I believe that for many people the “Hello Cloud” type of example will be a more enticing entry into the rabbit hole of embedded development. Eventually, this would lead to mastering the fundamentals.
That’s why I wondered if it was time to raise the “hello world” bar.
That said, I will concede that for many others, the blinking LED remains the most viable approach to learn about our world.
In the late 1980s, I flashed my first LED, writing a short program in PICmicro Assembler. But perhaps after all these years, I must have forgotten the satisfaction of seeing the LED flash for the first time.
Maybe I raised the bar a little too much, but it could be a good topic for discussion.
@AndreaGalizia Yes agree, we need "hello world", I'm powered up and operational and "HELLO WORLD" I am doing what many people want to do these days and communicate.
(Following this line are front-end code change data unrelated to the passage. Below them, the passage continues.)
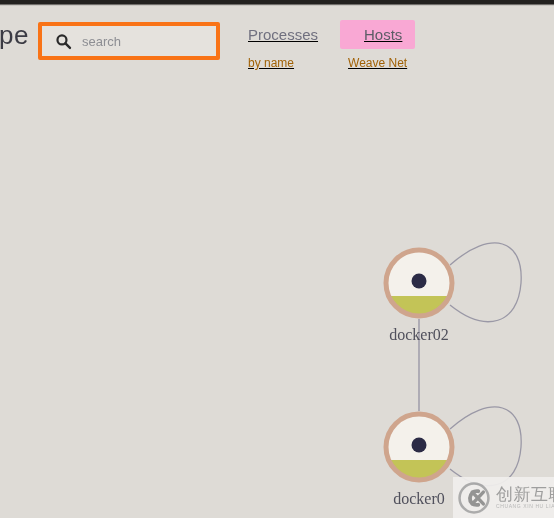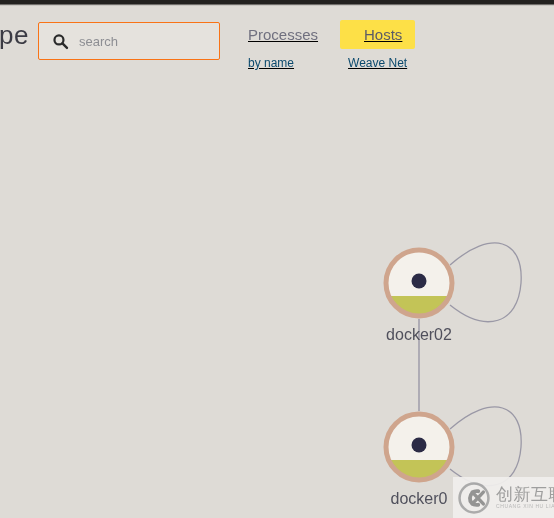"search" .search-box { border: 1px solid #f97316 -> 4px solid #f97316 }
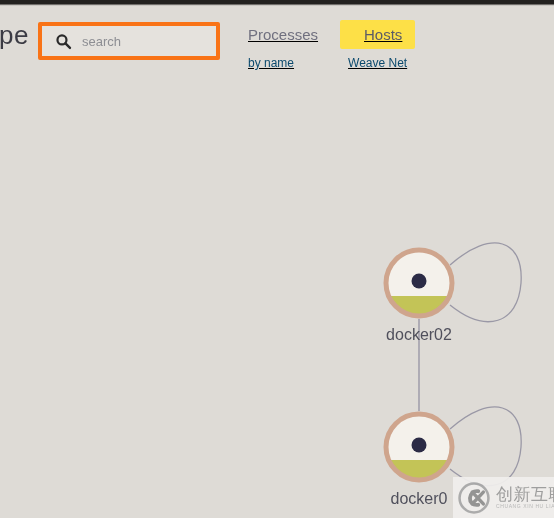"Hosts" .topo-main.selected { background: #fde047 -> #f9a8d4 }
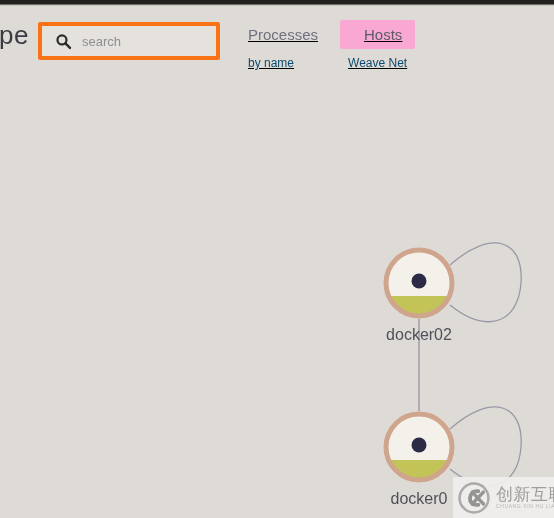"by name" .topo-sub { color: #0c4a6e -> #a16207 }
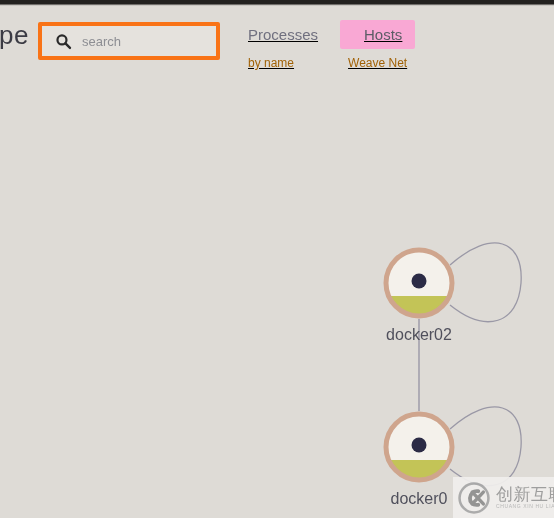"docker02" .node-label { font-family: none -> Liberation Serif, serif }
I don't think it replaces the blinking LED but it certainly is the next greeting... Love this for the ESP32, I can blink LED's, find my WiFi, but totally stuck connecting to it! Would be great to have something functional and then analyse the code and work backwards to understanding.
Seen this on Twitter, my my what a storm. But hey it's a community and I'm glad that DesignSpark allows us to express our thoughts on such things. BTW I'm for both, but I see the point Andrea was making, also I'm sure more people have now read the article due to the twitter fallout.
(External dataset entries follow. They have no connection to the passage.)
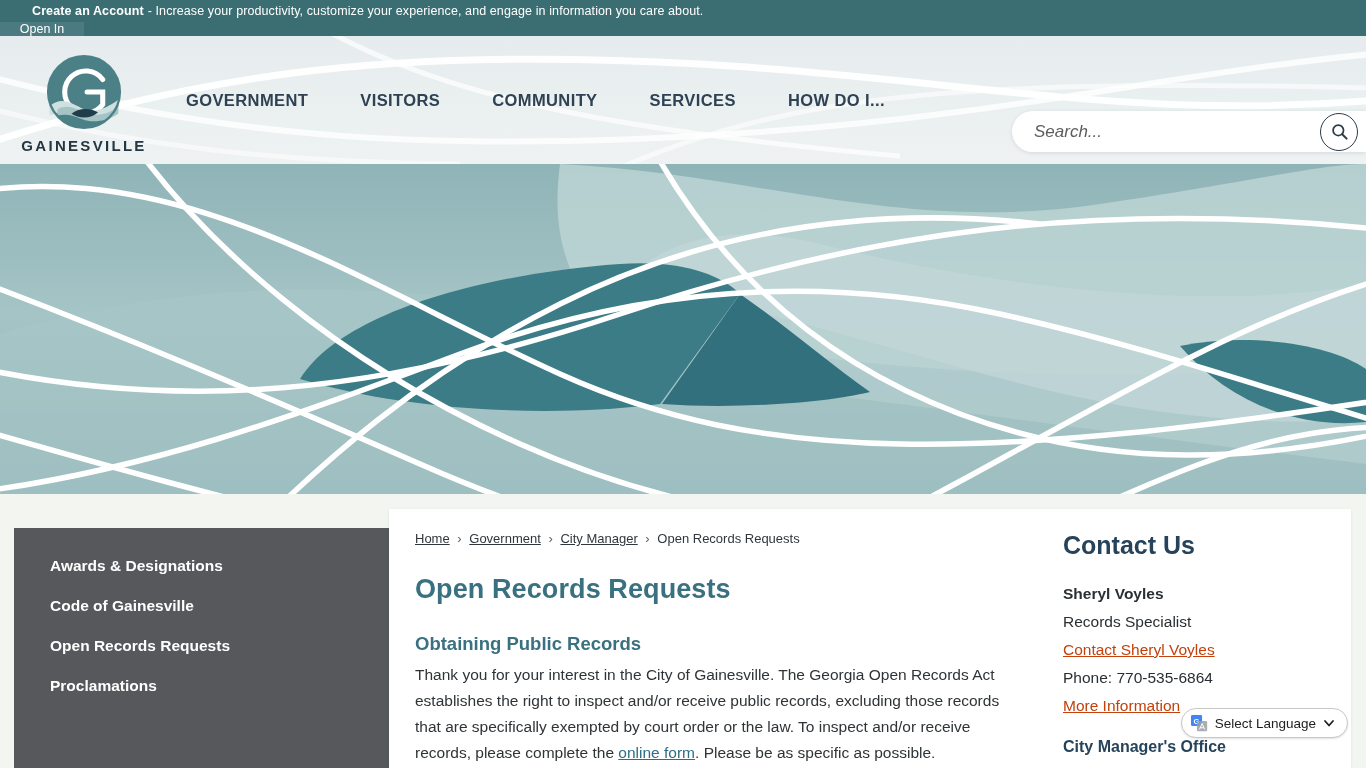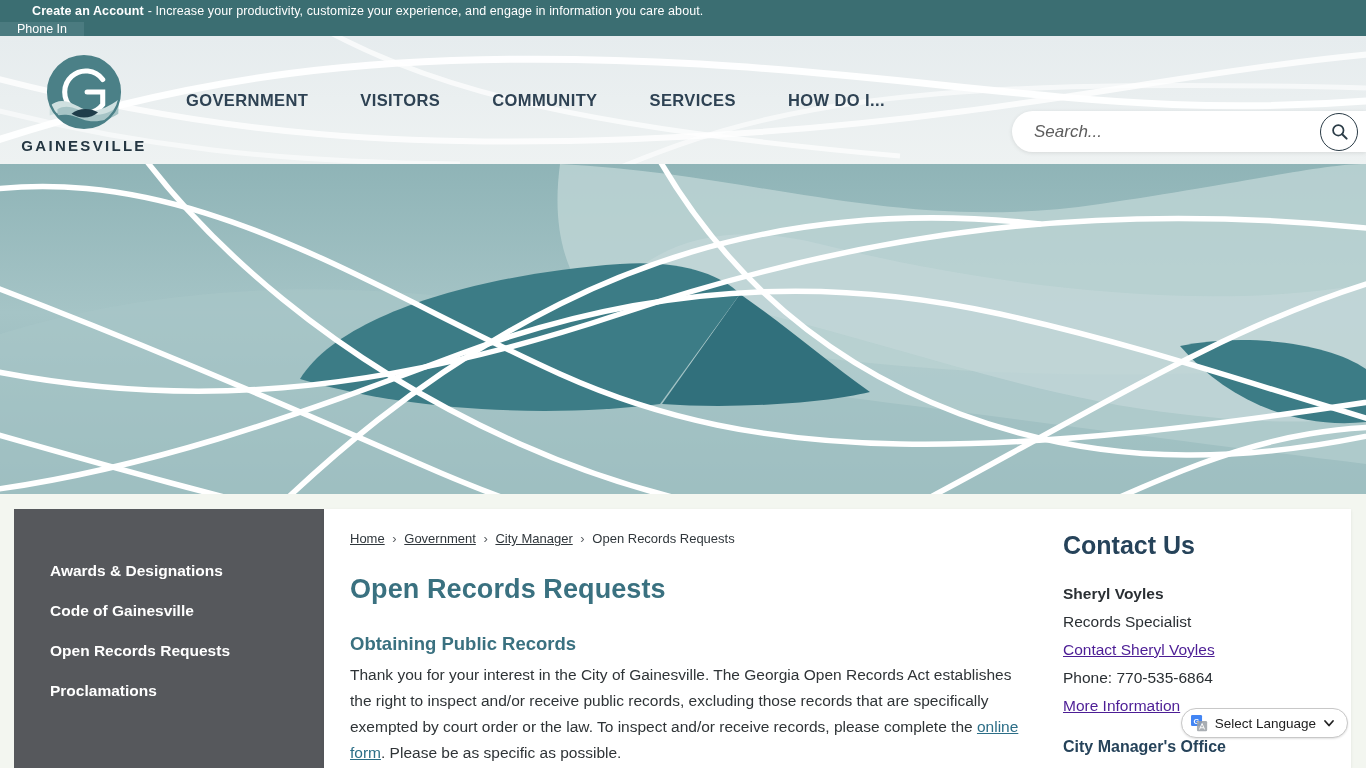"Phone In" a.signin { text: Phone -> Open }
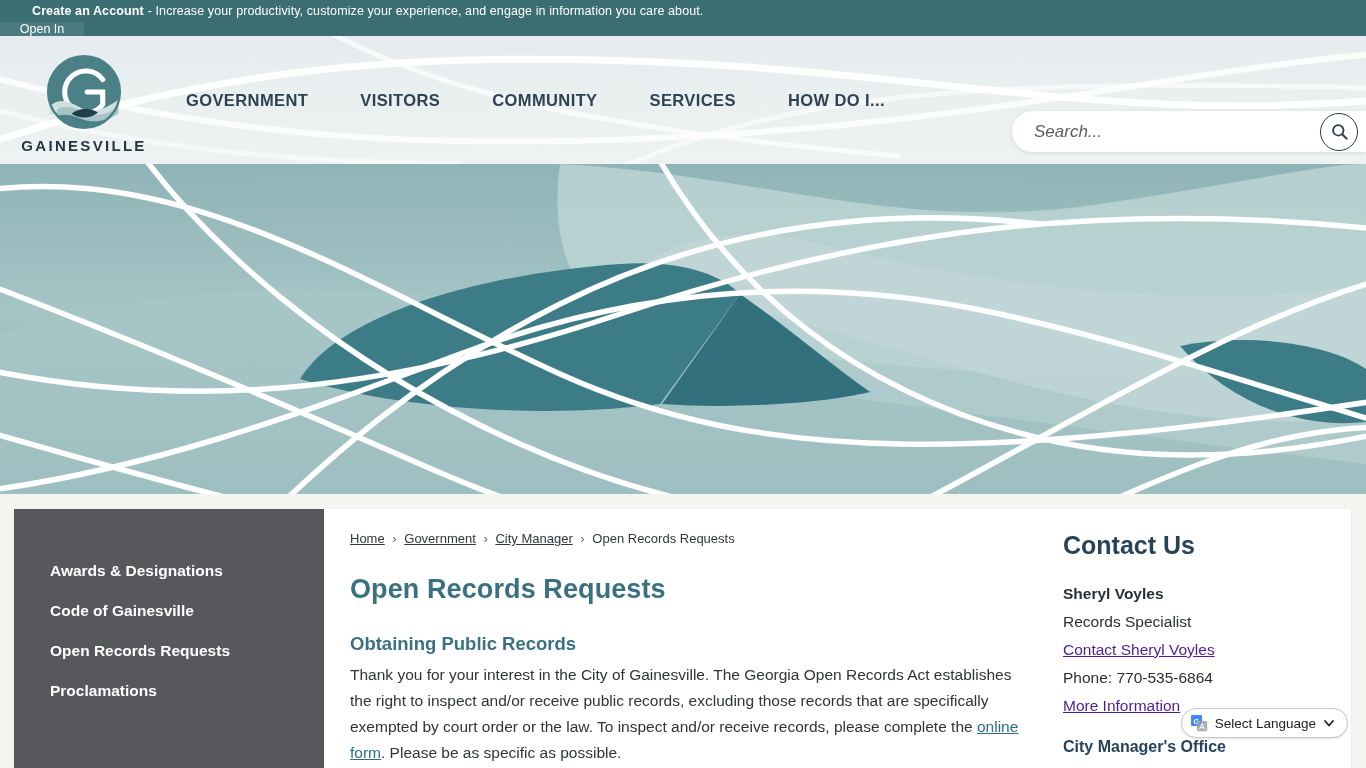"Awards & Designations" .sidebar { margin-top: none -> 19px; padding: 42px 0 20px 0 -> 18px 0 20px 0; width: 310px -> 375px }
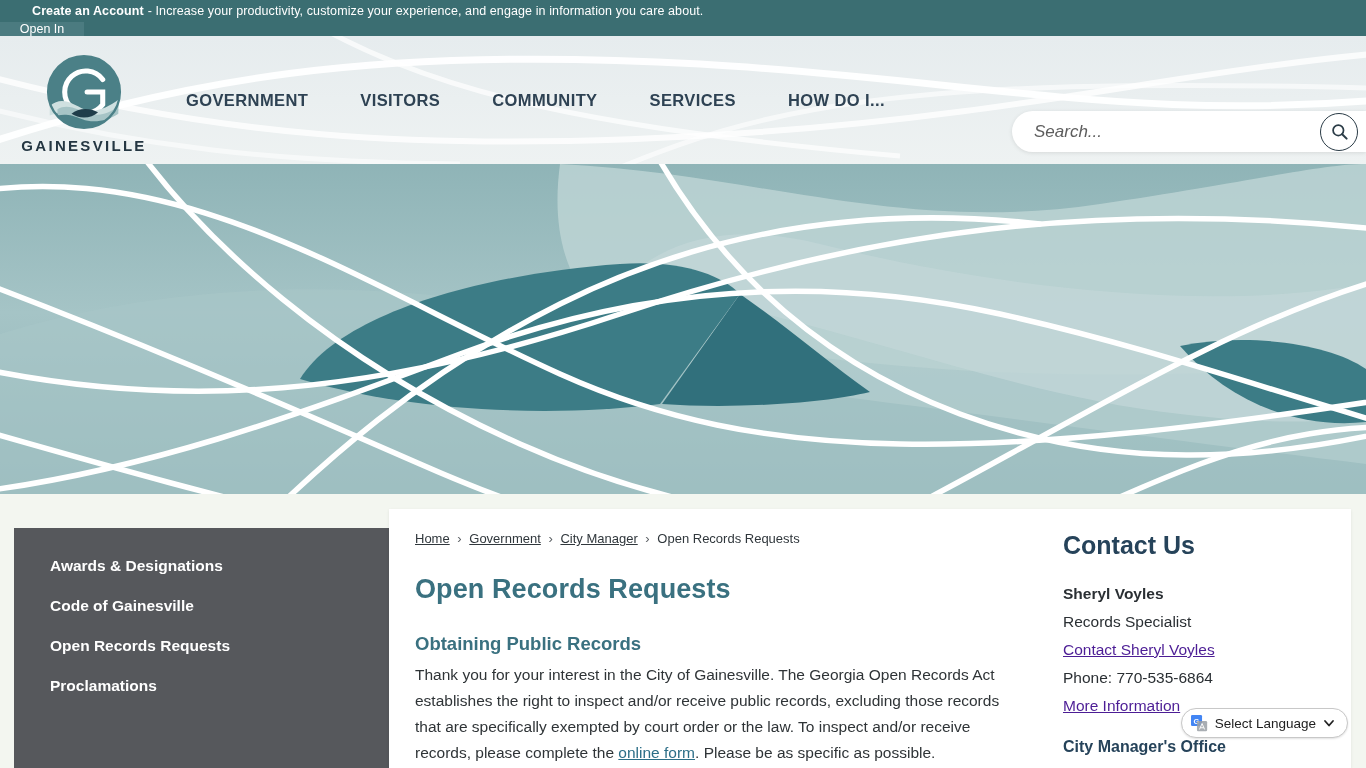"Contact Sheryl Voyles" .contact-line a { color: #4c1d95 -> #c2410c }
I must echo the sentiments of the Twitterati: the blinking LED does not need to be retired as the first "Hello World" indicator for programming. For everyone who finds them self in a beginning class or who is curious about what we have come to call "Physical Computing", the blinking LED is the most powerful indicator of "I made something happen!". In the classes I have taught, and with the young and not-so-young I have coached, your Python program would have been more than simply impenetrable, it would have been utterly unapproachable. While I agree that Python is a fantastic learning tool and allows near instant gratification (the success of CircuitPython speaks for itself), the first "Hello World" can't be in the cloud (today and in the near future). It has to be immediate and visible and not require a connection to the Internet. In my experience, one of the best ways to empower new learners is with a few quick successes as they climb the hill of complexity. I have started with a simple breadboard, some resistors and flicker LEDs and gotten amazement and excitement when the damn things just lit up. With that success in their pocket, we quickly moved on to making a single LED blink. Once the students get over the shock of making a simple program work, we can move on to wiring several LEDs and making them fill the world with glowy goodness. Once we are past that, we can take those willing to make the gear change to a different language on to Python and the Internet. But Python and the TCP stack is the sixth or seventh step, not the first.